Doppelausstellung in der Galerie Joachim Pohl

Es gibt eigentlich nur eine Gemeinsamkeit zwischen ihnen, beide waren Meisterschüler an der Ostberliner Akademie der Künste: Sabina Grzimek bei Fritz Cremer, Klaus Magnus bei Hans Theo Richter. Sonst aber sind sie ganz unterschiedliche künstlerische Wege gegangen. Seismographische Sensibilität und beseelte Vergeistigung, archaische Strenge und fragile Poesie besitzen die Figuren der in Erkner lebenden Bildhauerin und Zeichnerin Sabina Grzimek.

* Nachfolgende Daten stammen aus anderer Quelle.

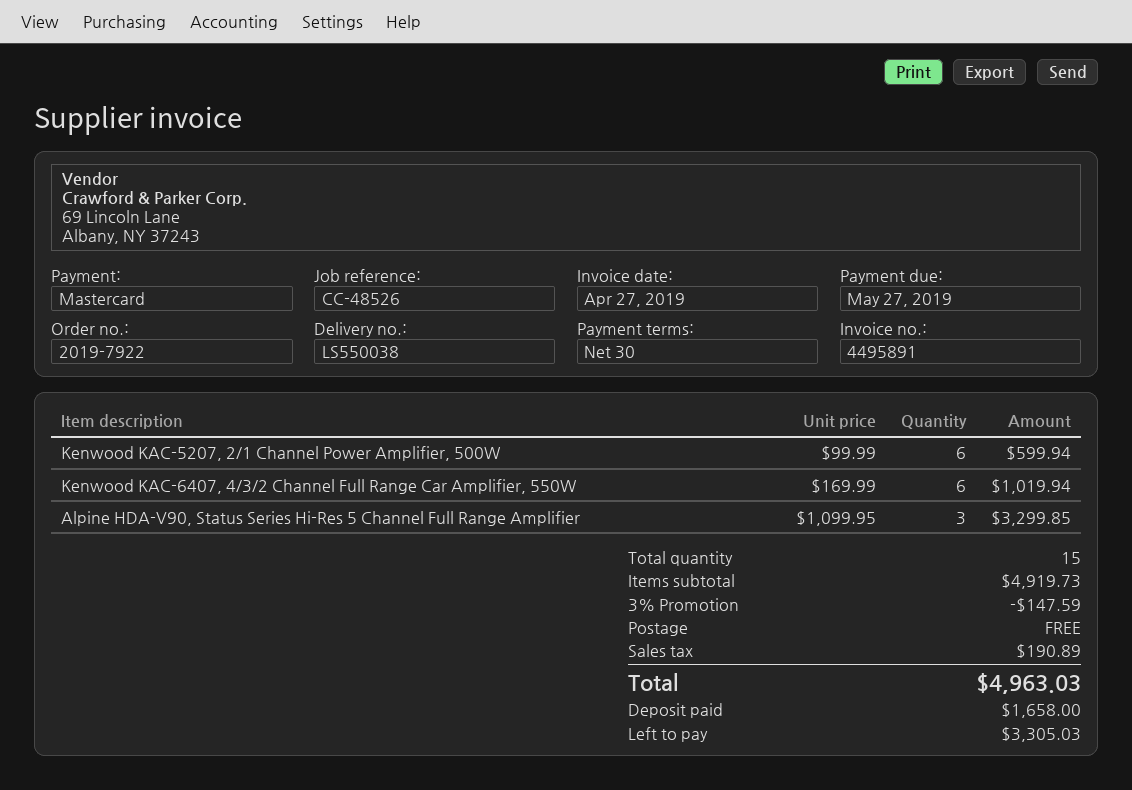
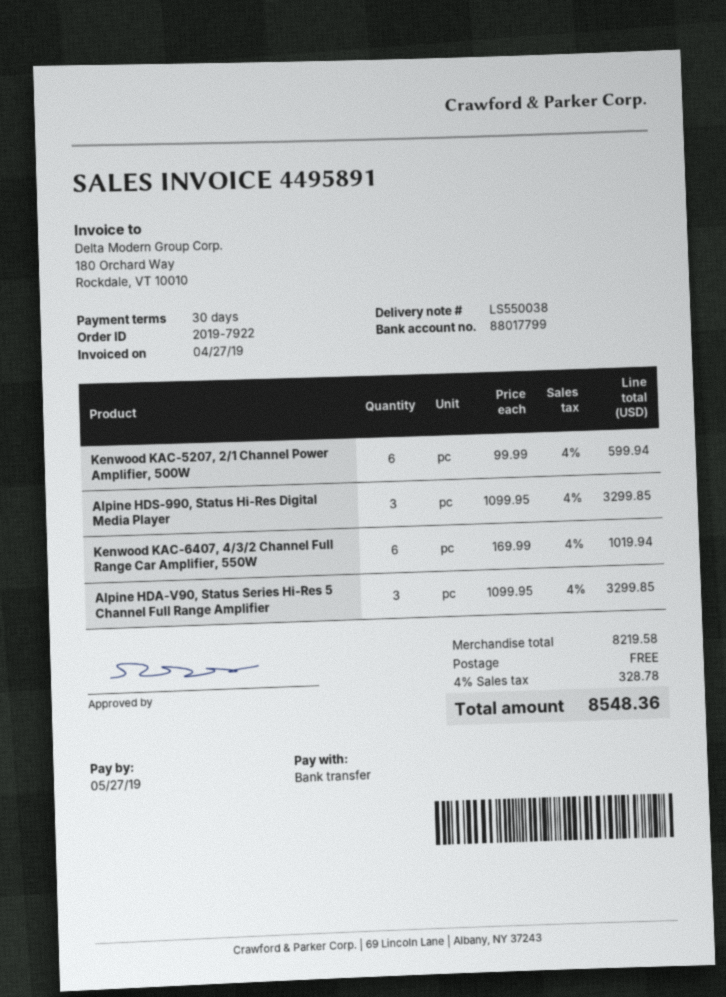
payment method: Mastercard -> bank transfer
Alpine HDS-990, Status Hi-Res Digital Media Player: none -> 3 x 1099.95 = 3299.85
subtotal: 4919.73 -> 8219.58
discount: 3% = 147.59 -> none
tax: 190.89 -> 328.78
total: 4963.03 -> 8548.36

Stehen, Sitzen, Liegen und Ruhen sind scheinbar kanonische Haltungen, aber ihre Figuren haben sich aus dem klassischen Koordinatensystem entfernt, sie kippen aus der traditionellen Raumvorstellung. Die ganz einfachen Körperbewegungen werden fast unerträglich deutlich, schmerzhaft genau, sie werden plastisch definiert. Ein Porträtkopf hat Ecken und Brüche, Rinnsale, ein psychisches Geäst von Flechten hat der Bronzefluss hinterlassen.